Milan schläft im großen Hauptraum des Hauses auf einer Matte am Boden, ich bekomme im Nachbargebäude im ersten Stock das noble holzverkleidete Gästezimmer mit 2 weichen sauber bezogenen Doppelbetten zugewiesen, sogar Beleuchtung und Steckdosen sind hier vorhanden. Im Erdgeschoss befinden sich Stallungen. Über eine steile schmale Hühnerleiter gelange ich zur Tür, die mit einem riesigen Vorhänge-schloss gesichert ist. Einige Wohnhäuser haben einfache Funktelefone, die sogar manchmal funktionieren.

Am frühen Abend besuchen wir den langjährigen Mitarbeiter, meinen Freund und treuen Trekkingbegleiter Phadindra Rai (48) in seinem Haus, wo er mit seiner hübschen kleinen Frau Kamala Devi (43) und seinen vier Töchtern Nir Mara (17), Kobita (14), Ruipa (10) und Himari (8) lebt. Wobei die älteste Tochter Nir Mara seit einem halben Jahr verheiratet ist und einige Dörfer weiter bei ihrem Ehemann wohnt. Das schmucke Wohnhaus liegt ca. 10 Gehminuten und 65 Höhenmeter bergab, es fällt aus dem Rahmen, weil es als einziges einen rot bemalten Balkon besitzt, ein einzigartiger schöner Kontrast zu der hellblauen Farbe, mit der die Häuser ansonsten gestrichen werden.

Da Phadindra auf seinen weit auseinander liegenden Feldern arbeiten ist, warten wir im Nachbarhaus eines unserer Trekking Guides. Paul ist sein Name und seine Familie ist christlich, eine Seltenheit in Nepal. Sogar eine kleine christliche Kirche gibt es in Basa. Wir bekommen frische Spiegeleier und köstlichen Mangosaft von Paul.
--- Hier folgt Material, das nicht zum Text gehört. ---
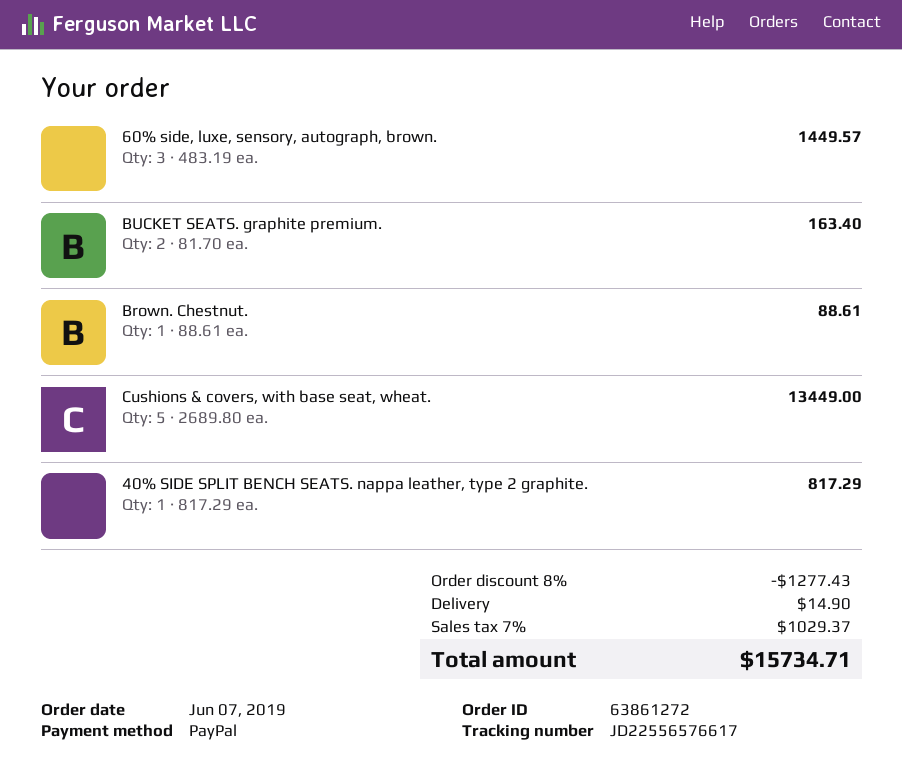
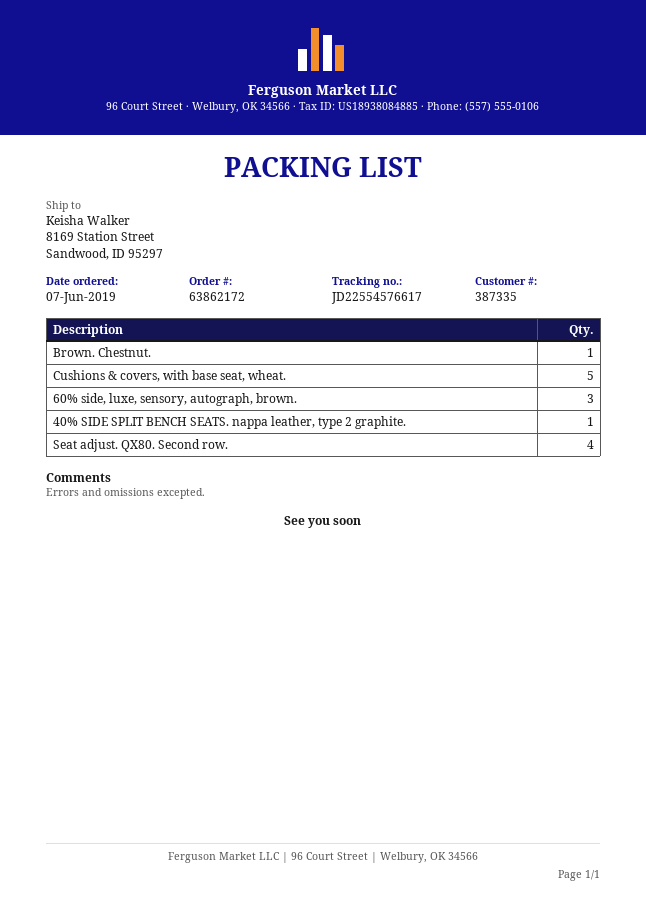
order number: 63861272 -> 63862172
tracking number: JD22556576617 -> JD22554576617
BUCKET SEATS. graphite premium.: 2 -> none
Seat adjust. QX80. Second row.: none -> 4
Dann aber kommt die Nachricht, Phadindra ist zurück. Es ist eine Überraschung für ihn, wir sind nicht angemeldet. Er tritt aus seiner Tür und strahlt mich an, mir kommen die Freudentränen. Das Wiedersehen ist überwältigend, wir umarmen und drücken uns. Wenn er mich schon nicht in Deutschland besuchen darf, so habe ich endlich mein Versprechen gehalten und ihn zu Hause in Basa besucht.
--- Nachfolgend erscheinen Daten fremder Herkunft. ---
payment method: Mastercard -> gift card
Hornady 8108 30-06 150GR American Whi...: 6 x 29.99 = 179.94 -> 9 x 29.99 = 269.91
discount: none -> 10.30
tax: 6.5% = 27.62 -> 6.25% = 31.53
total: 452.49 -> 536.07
Es ist der ergreifendste und schönste Augenblick meiner gesamten sechswöchigen Himalaya-Reise. Wir haben viel zu erzählen und werden bewirtet, was das Haus hergibt, vor allem der selbstgemachte Chhaang in randvollen Messingschalen und der hochprozentigere Rakshi müssen von uns Gästen probiert werden. Für den nächsten Tag verabrede ich mich mit Phadindra, will ihm bei seiner Feldarbeit helfen, ernte aber Heiterkeit, die schwere Feldarbeit beginnt erst in zwei Wochen. Wir hören gar nicht mehr auf zu erzählen, irgendwann reißen wir uns los, sehen uns ja morgen wieder.

Im fast dunklen Ort finden Milan und ich beschwingt wie von selbst den Weg zurück in unser Grundstück zu Milans Tante. Diese will uns noch Abendbrot machen, wir lehnen dankend ab. Über meine Hühnerstiege klettere ich in mein Gemach. Es ist wie im Märchen, sehr warm draußen, die Grillen zirpen, ansonsten herrscht bis auf ein wenig Hundegebell absolut himmlische Ruhe.